Using immersive technologies to decrease costs of safety incidents

Check out this article to learn more about how immersive technologies can help you leverage your staff's training and decrease costs of safety incidents.

Using immersive technologies to decrease costs of safety incidents
Photo by Gabriel Santos / Unsplash

The transportation and logistics sector has faced tremendous pressure over the last 24 months. Whether it has been the impact of COVID-19 ripping through the best-laid supply chains, the focus on digitalisation, the hydrogen economy, the impact of climate change, technological innovation, or the rapid advances in automation, the board agenda has been packed with macro issues that affect the company strategy and overall customer experience.

These issues have not been in isolation and have been further cemented by actions such as Brexit and ‘the great resignation’. These two factors have had an enormous impact on the sector from a UK and EMEA standpoint, whilst also permeating their way into the wider globalized economy.

Recruitment, onboarding, and training are firmly taking their place on the board agenda as companies try to keep up with the increased demand created by our new ‘delivery-based’ consumer market whilst having to compete for staff at almost every level. To put into context a Road Haulage Association (RHA) survey of its member's estimates there is now a shortage of more than 100,000 qualified drivers in the UK alone, with similar proportional needs felt across Europe and the US.

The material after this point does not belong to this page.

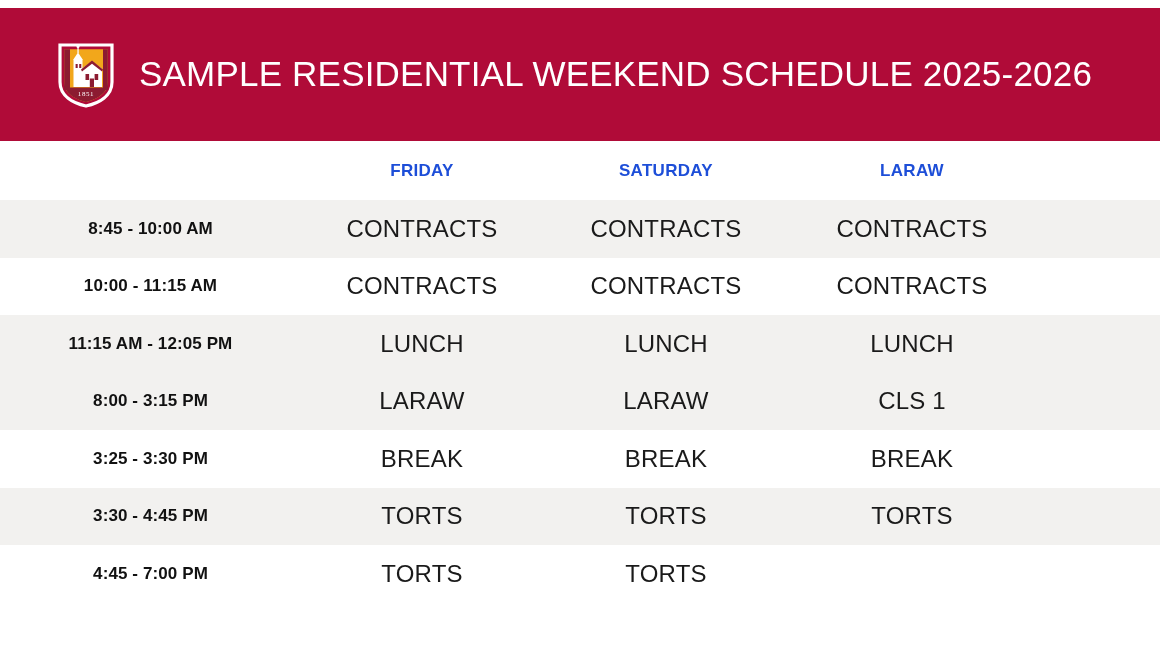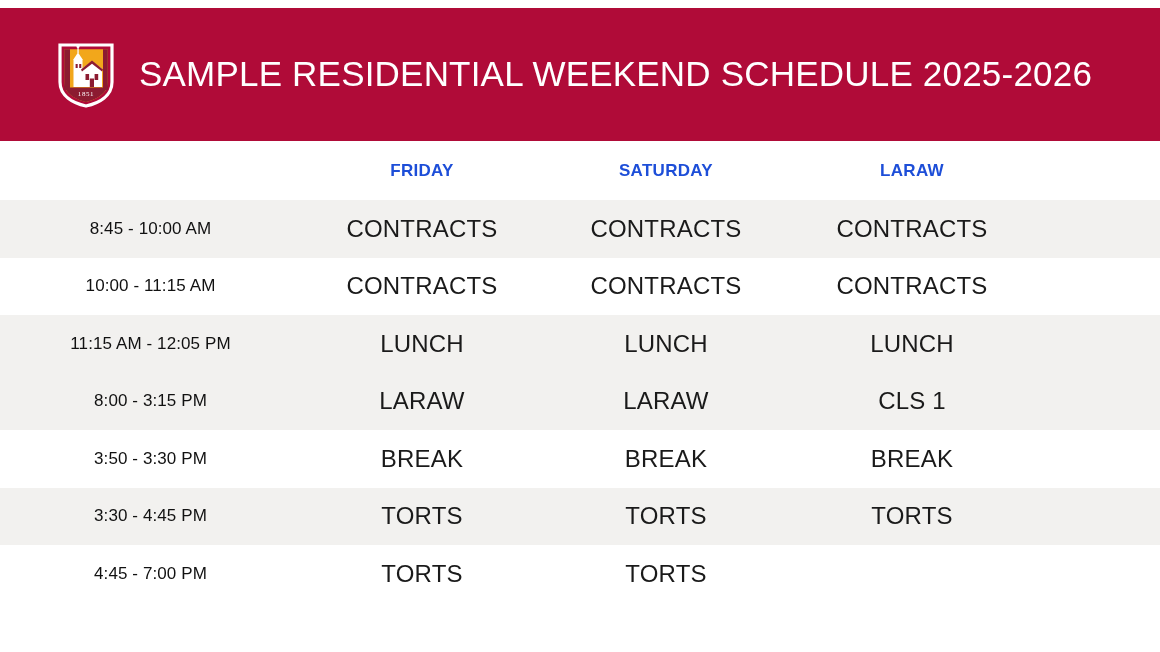"8:45 - 10:00 AM" .schedule tbody td.time-cell { font-weight: normal -> bold }
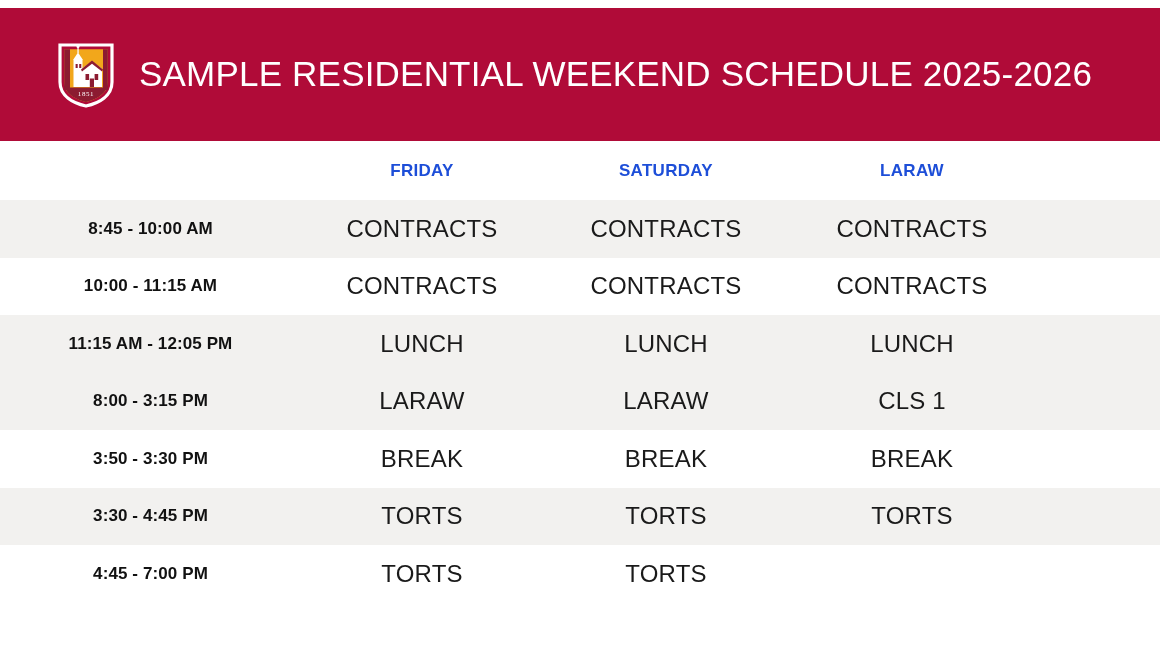"3:50 - 3:30 PM" td.time-cell { text: 3:50 -> 3:25 }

As firms scale up their recruitment drive and make use of Government-backed training schemes, such as supported license acquisition, internal training and onboarding is needing an overhaul to align to the new objectives and strategies companies are working towards. Traditional on-the-job training, conducted face to face poses its own challenges in the socially distanced world of COVID-19, whilst still struggling with the age-old adage of lacking scalability. As companies face the need to train more staff, faster and more efficiently, face-to-face training is struggling to keep up with demand.

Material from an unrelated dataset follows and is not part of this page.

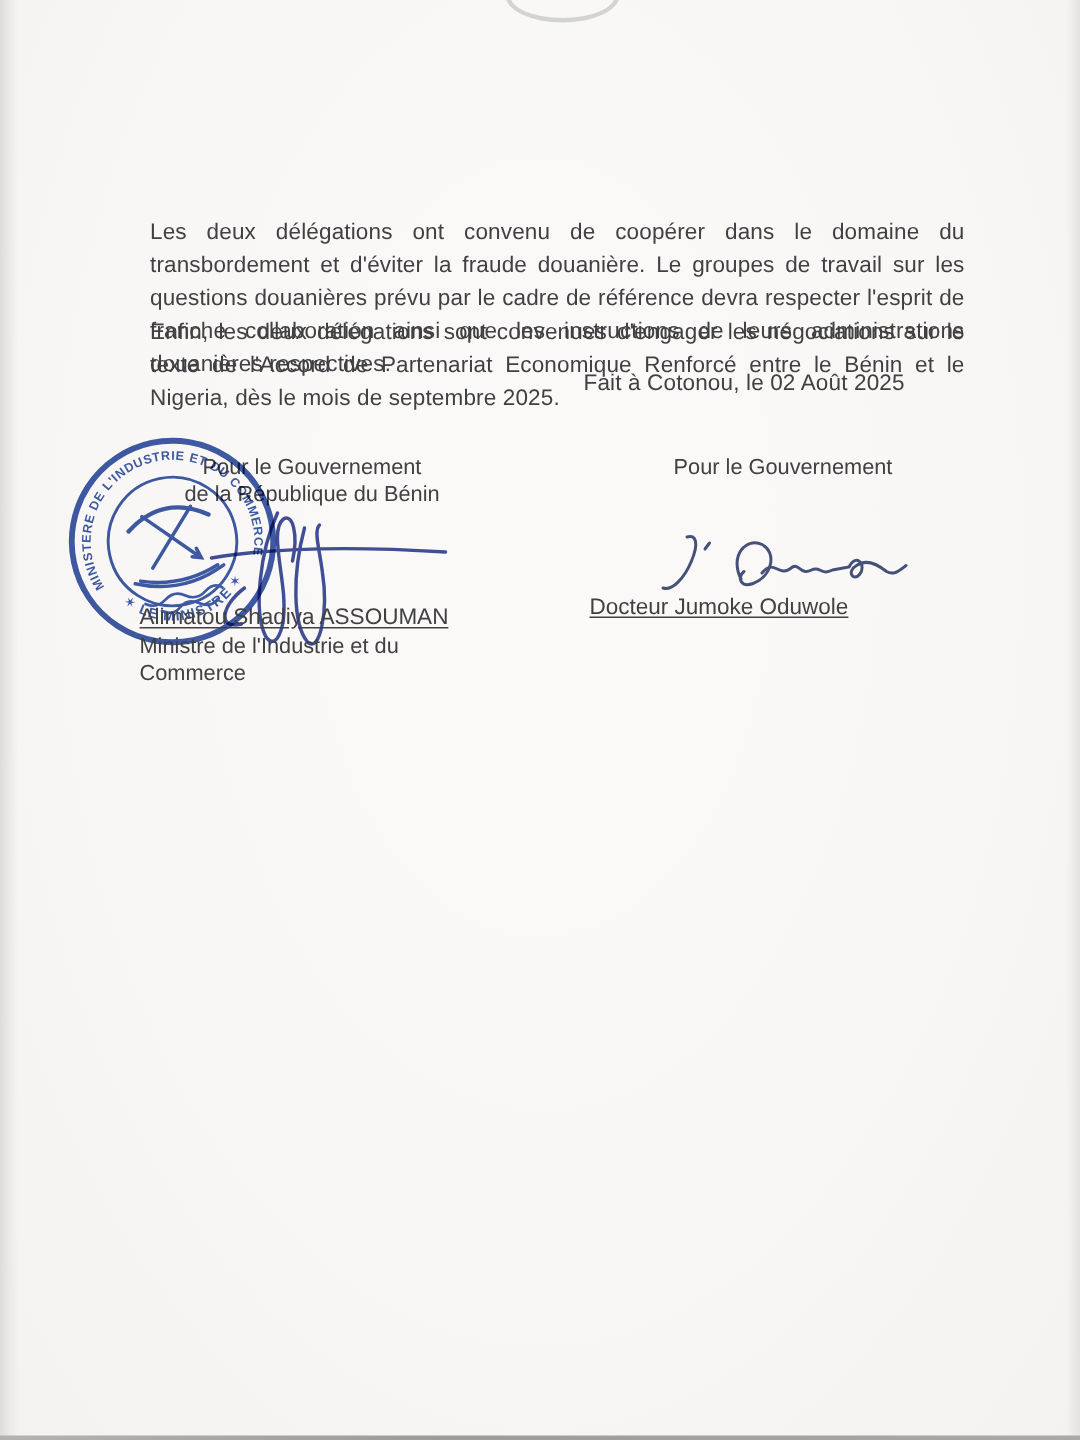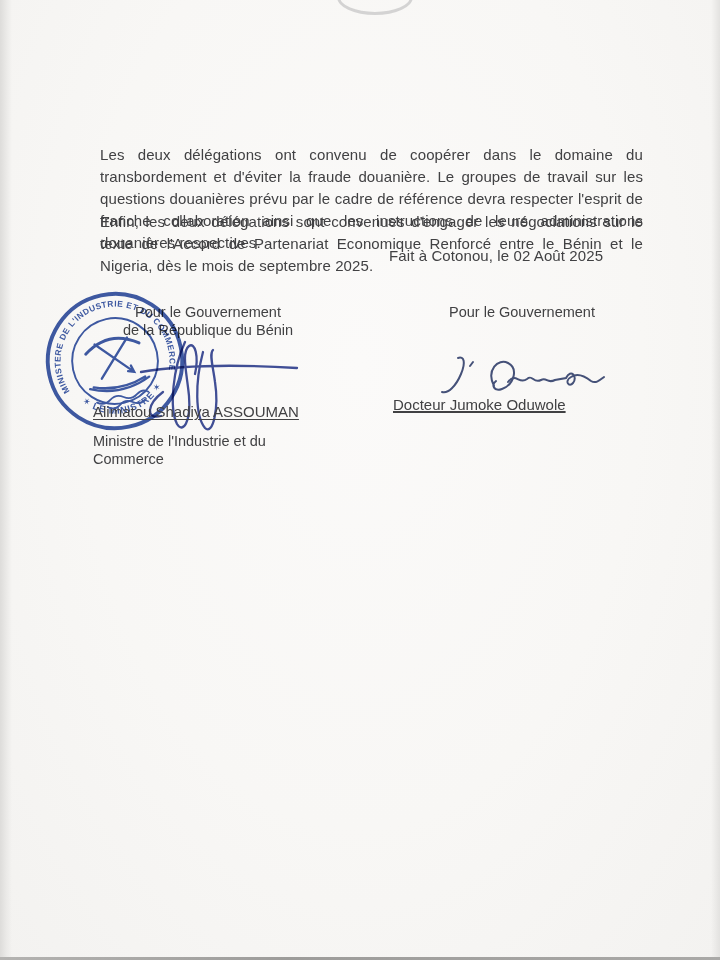"Docteur Jumoke Oduwole" #nigeria-id { text-decoration: underline -> none }
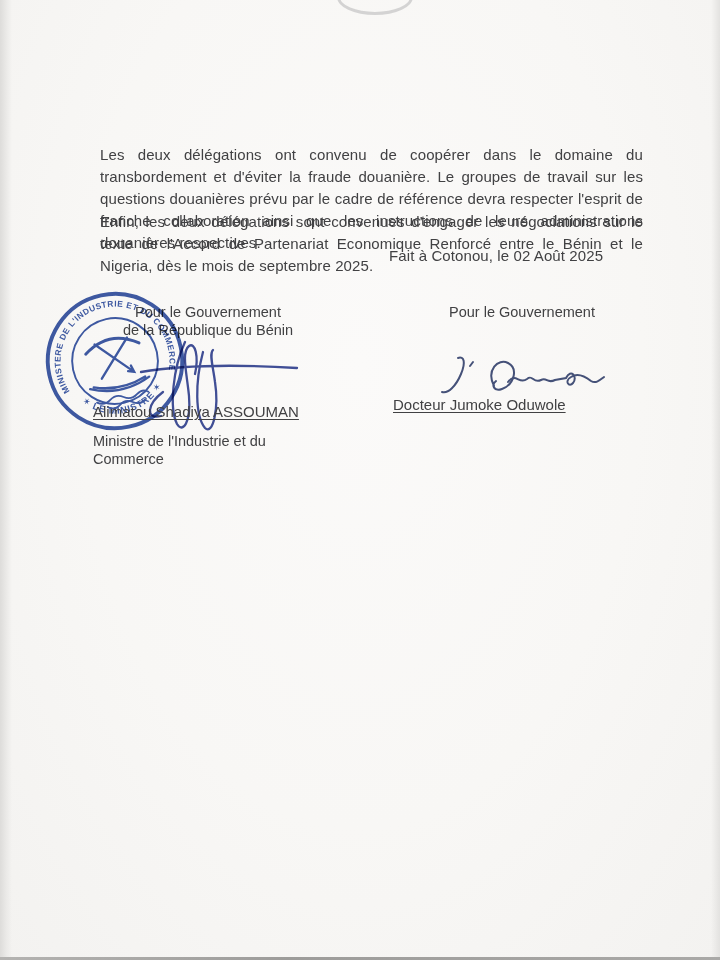"Ministre de l'Industrie et du" .sig-title { margin-top: 12px -> 2px }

Photo by Noel Broda / Unsplash

Whilst it is relatively simple to roll out a series of digital learning assets, such as eLearning packages, to onboard staff to a new company or to introduce a new product or workflow, we operate in an industry where safety is king and we are left asking ourselves, is 20 minutes of clicking next on a PowerPoint really a sufficient way to provide mission-critical safety training for our staff? Do they come away from that screen any safer or have we simply checked off the tick box on our compliance list? Fundamentally, the question we need to ask ourselves is whether our training has mitigated the safety risk and impacted the overall costs of safety incidents or simply moved the issue from training into operations.

There is also the human factor to consider here: It is not good enough to simply mitigate risk from a business perspective; we have a duty of care to our employees to ensure they are safe in their roles whether in the office, on the shop floor, or out in a vehicle. As the costs of incidents keep increasing and the challenge of retaining staff continues to grow, putting their safety at the heart of the company ethos makes good business sense.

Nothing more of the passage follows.